A BANALIDADE APARENTE
Esta cena terá sido vista no Egito, na Babilônia, em Atenas e Alexandria, na Roma pagã e cristianizada, em todos os séculos que separam o passado desta Porto Alegre em que cinco amigos, reunidos em torno da mesa, conversam e esquecem que a vida é uma agitação feroz e sem finalidade, como queria Bandeira, porque logo um lê para os outros uma crônica do Rubem Braga, e sopra uma brisa rara para janeiro, e sobre o tampo estão carnes dignas dos antigos holocaustos, e o chope nos faz lembrar Copacabana - e Rubem Braga.

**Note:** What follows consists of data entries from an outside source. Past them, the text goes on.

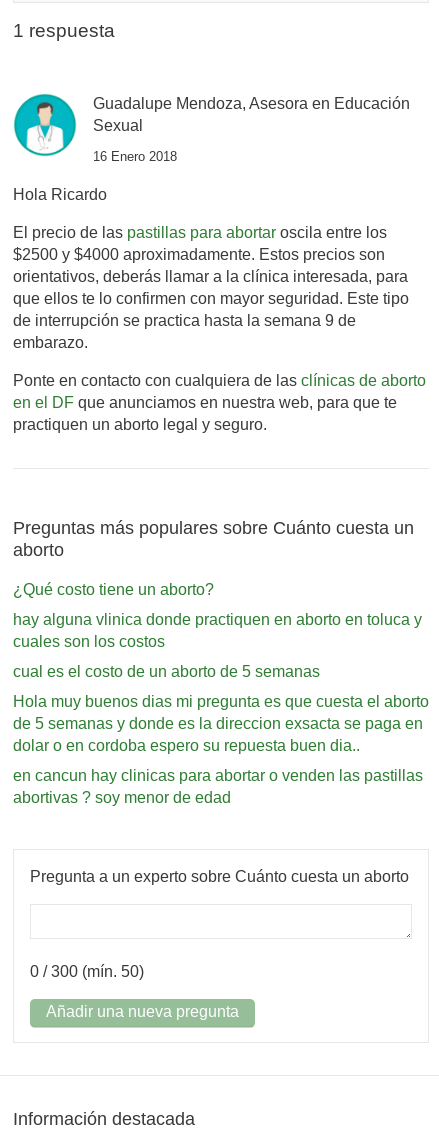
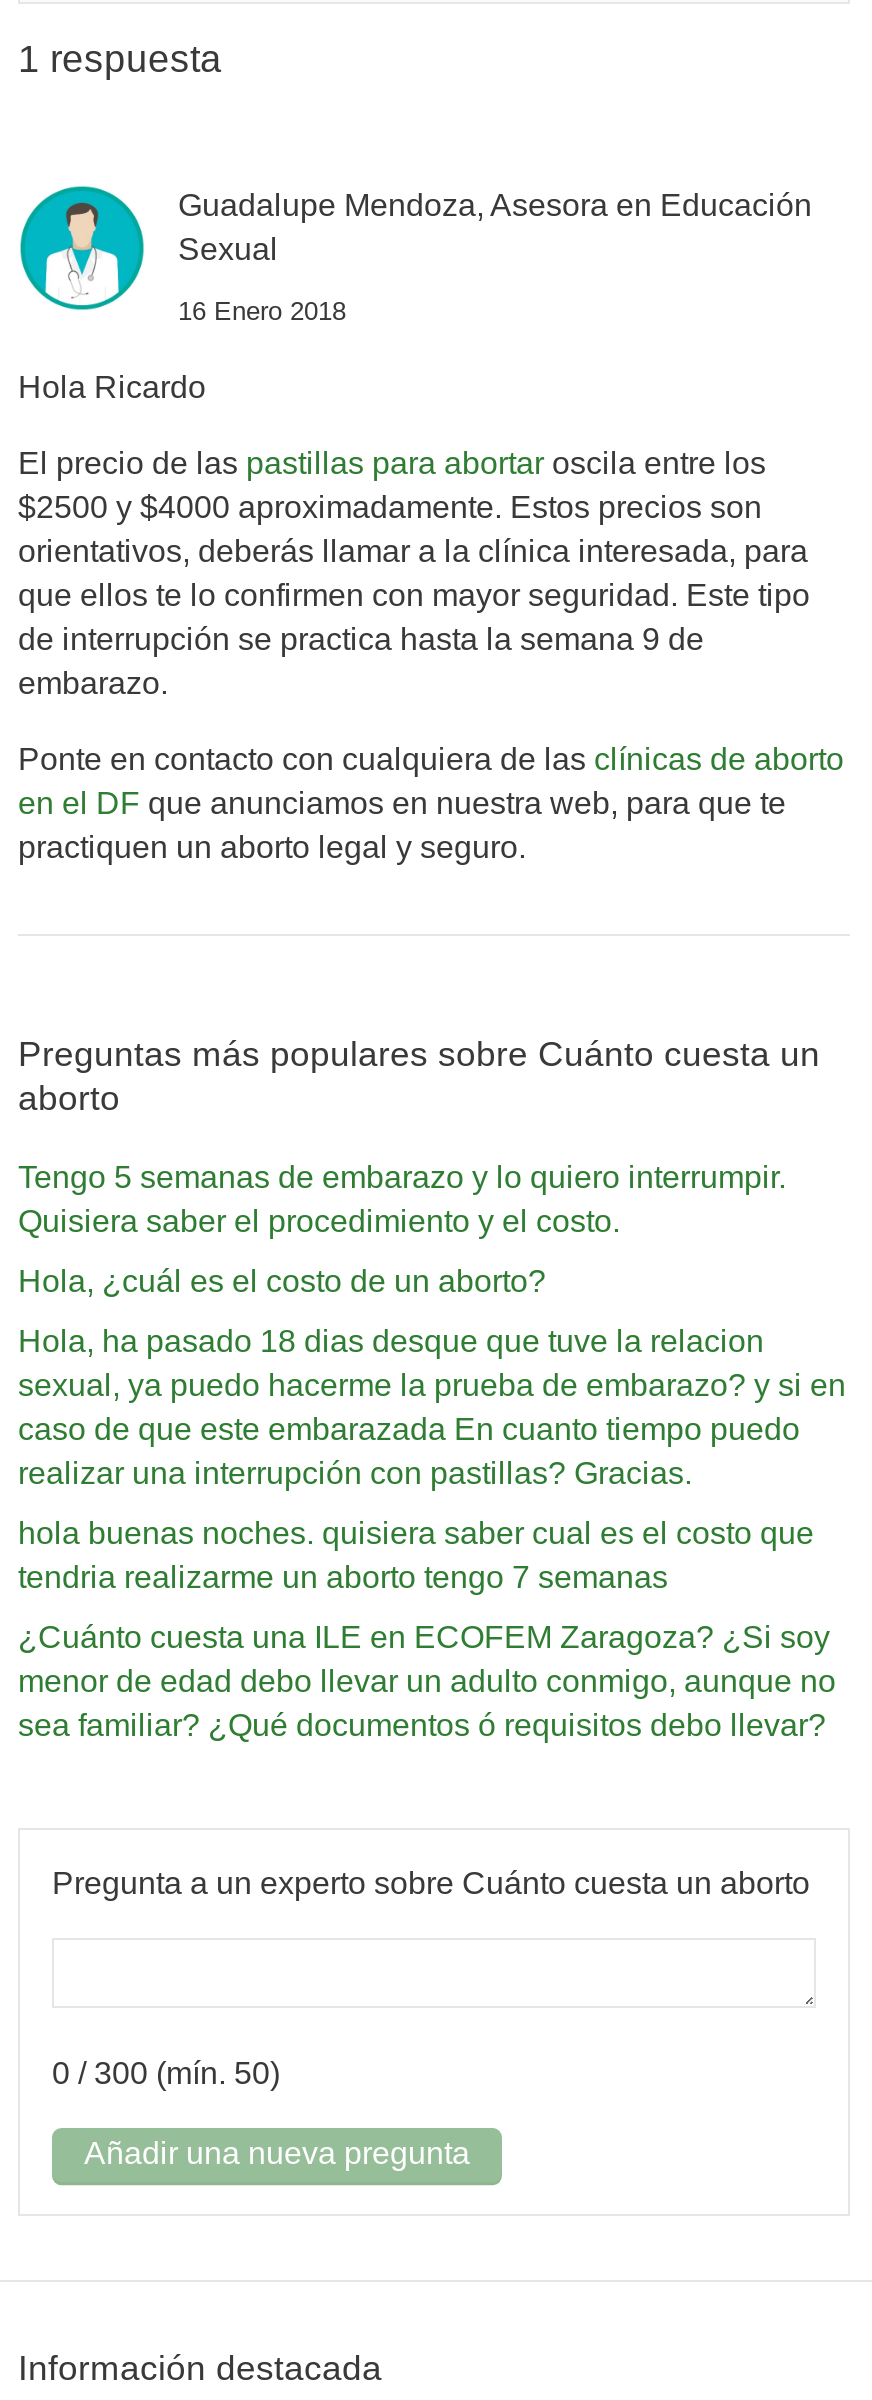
- ¿Qué costo tiene un aborto?
+ Tengo 5 semanas de embarazo y lo quiero interrumpir.
+ Quisiera saber el procedimiento y el costo.

- hay alguna vlinica donde practiquen en aborto en toluca y
- cuales son los costos
+ Hola, ¿cuál es el costo de un aborto?

- cual es el costo de un aborto de 5 semanas
+ Hola, ha pasado 18 dias desque que tuve la relacion
+ sexual, ya puedo hacerme la prueba de embarazo? y si en
+ caso de que este embarazada En cuanto tiempo puedo
+ realizar una interrupción con pastillas? Gracias.

- Hola muy buenos dias mi pregunta es que cuesta el aborto
- de 5 semanas y donde es la direccion exsacta se paga en
- dolar o en cordoba espero su repuesta buen dia..
+ hola buenas noches. quisiera saber cual es el costo que
+ tendria realizarme un aborto tengo 7 semanas

- en cancun hay clinicas para abortar o venden las pastillas
- abortivas ? soy menor de edad
+ ¿Cuánto cuesta una ILE en ECOFEM Zaragoza? ¿Si soy
+ menor de edad debo llevar un adulto conmigo, aunque no
+ sea familiar? ¿Qué documentos ó requisitos debo llevar?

O momento é banal e sublime, estranha mistura que está no coração das grandes horas passadas neste mundo. Cinco amigos, livres da eficiência, da dose de vanglória necessária na profissão, da guarda erguida pelo convívio com os outros, estão ali, à mesa, para fazer ruir as teses do gene egoísta, do homem lobo do homem, da desconfiança como base de todas as relações. Há um silêncio confortável, a conversa é fluida, vez ou outra eclode uma discussão bizantina (supondo que os bizantinos inventaram o papo de boteco).
Se invejam alguma coisa, é não serem gentis-homens do século 19, a jantar todos os dias reunidos, nós que o fazemos tão poucas vezes ao ano. (Um governo decente já teria inventado a bolsa-amigo). Banais e sublimes. Capazes de perdoar aquele que ébrio dorme enquanto o outro segue lendo a crônica do Rubem Braga, para depois nos apiedarmos do que amanhã trabalhará cedo, fazendo vir antes a conta e o preço do real.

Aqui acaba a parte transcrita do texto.